> _Activity_:
Using the records that appear below, write out exactly the lines from the one with "[1121,334,1173,347] them !" through the one with "(778, 457) none", keeping both end lines.

> _Task material_:

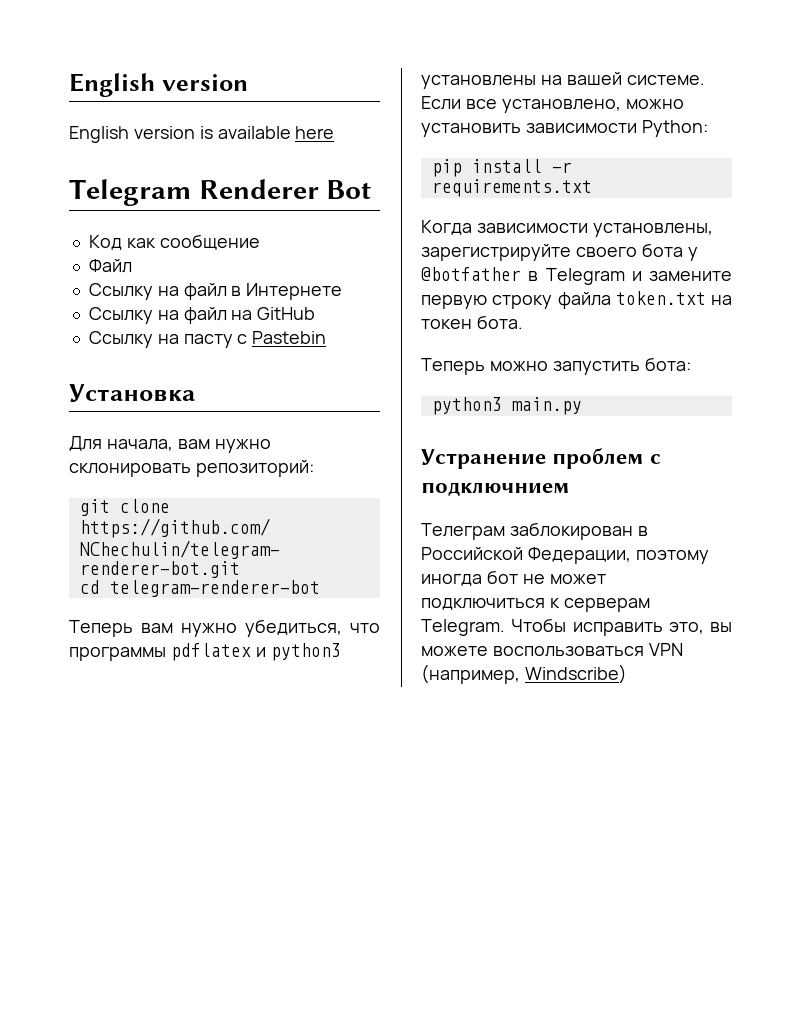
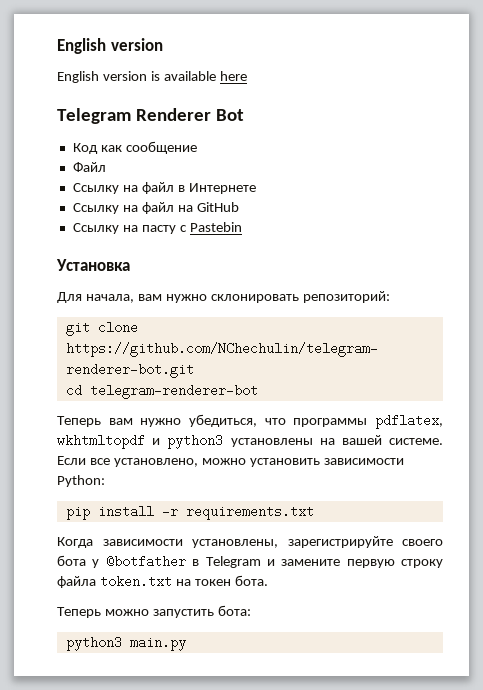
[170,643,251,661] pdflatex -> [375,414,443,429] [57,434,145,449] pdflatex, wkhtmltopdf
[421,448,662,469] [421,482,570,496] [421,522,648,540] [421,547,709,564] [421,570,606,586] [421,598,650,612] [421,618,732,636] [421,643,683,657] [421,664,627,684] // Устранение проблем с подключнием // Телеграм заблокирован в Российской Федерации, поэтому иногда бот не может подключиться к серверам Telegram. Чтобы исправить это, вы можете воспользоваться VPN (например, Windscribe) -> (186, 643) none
--
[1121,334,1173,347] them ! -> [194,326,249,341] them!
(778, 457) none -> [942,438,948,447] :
--
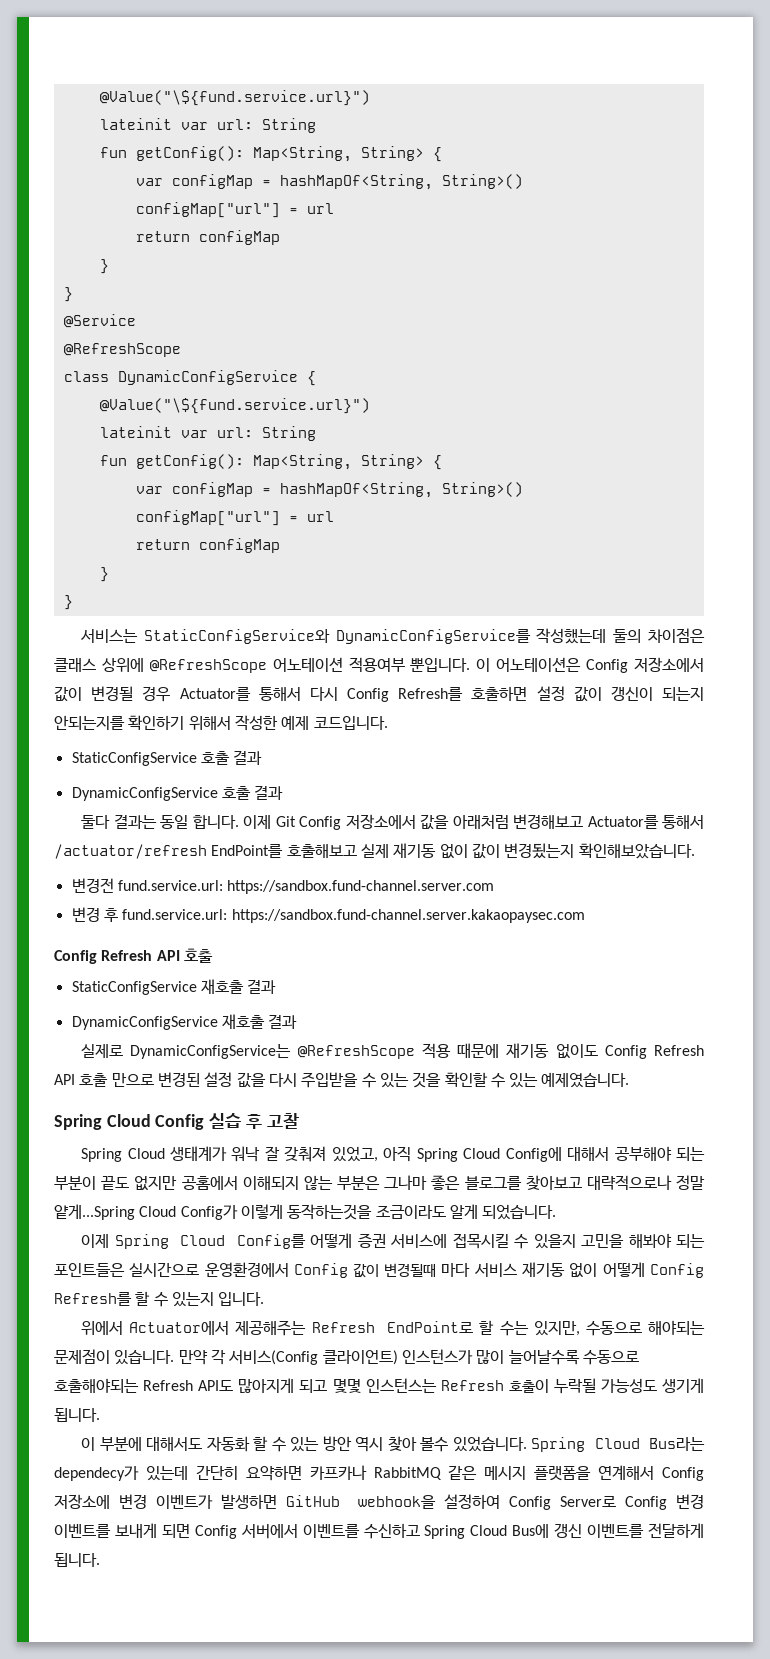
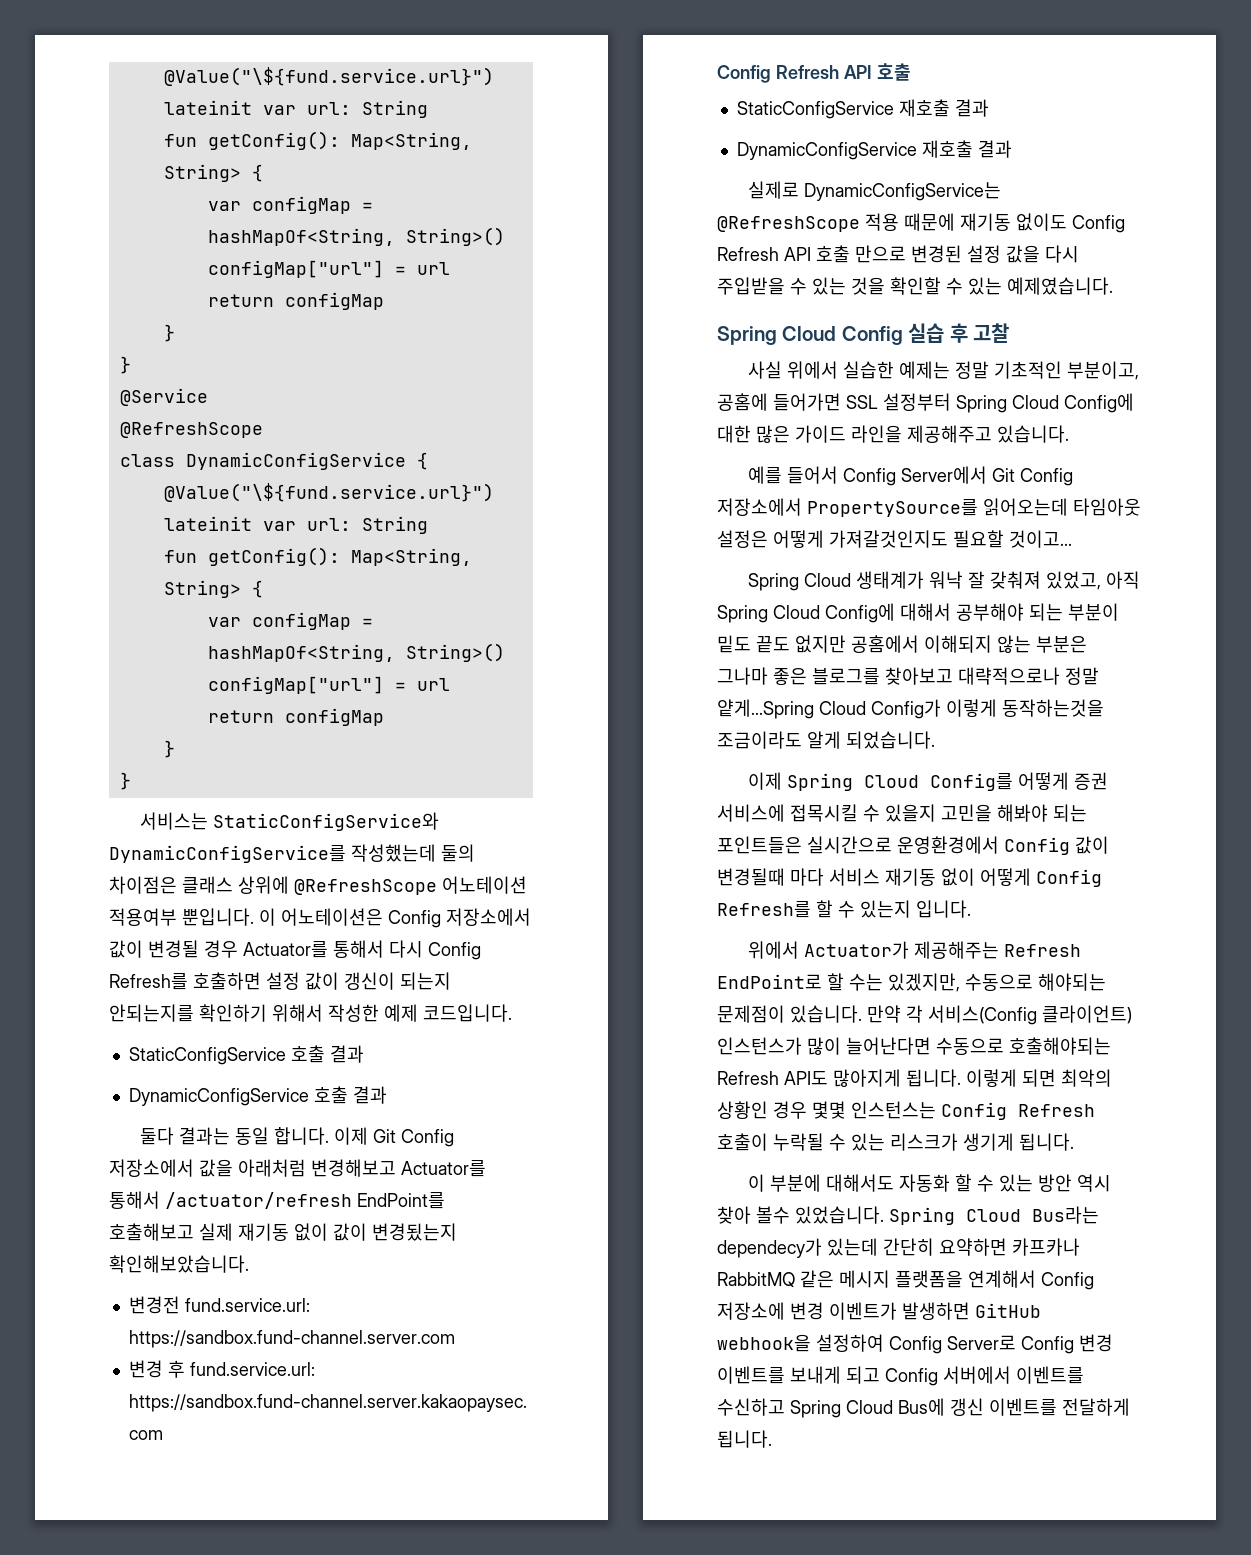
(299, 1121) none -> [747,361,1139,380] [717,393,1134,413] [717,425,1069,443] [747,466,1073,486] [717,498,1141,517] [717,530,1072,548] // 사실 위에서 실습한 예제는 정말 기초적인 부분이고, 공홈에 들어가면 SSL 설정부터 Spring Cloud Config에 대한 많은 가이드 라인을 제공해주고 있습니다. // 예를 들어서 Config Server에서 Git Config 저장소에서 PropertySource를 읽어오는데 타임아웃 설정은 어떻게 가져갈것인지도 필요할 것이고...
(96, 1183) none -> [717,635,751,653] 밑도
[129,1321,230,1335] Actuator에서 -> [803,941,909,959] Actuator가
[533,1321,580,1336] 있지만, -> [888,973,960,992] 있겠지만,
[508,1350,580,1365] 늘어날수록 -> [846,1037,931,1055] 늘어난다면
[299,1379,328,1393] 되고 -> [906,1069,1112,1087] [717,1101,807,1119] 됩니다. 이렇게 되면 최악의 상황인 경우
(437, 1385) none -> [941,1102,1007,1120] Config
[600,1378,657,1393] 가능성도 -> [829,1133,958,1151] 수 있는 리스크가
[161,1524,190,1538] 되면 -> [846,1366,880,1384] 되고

> _Reply to the task_:
[1121,334,1173,347] them ! -> [194,326,249,341] them!
(778, 457) none -> [942,438,948,447] :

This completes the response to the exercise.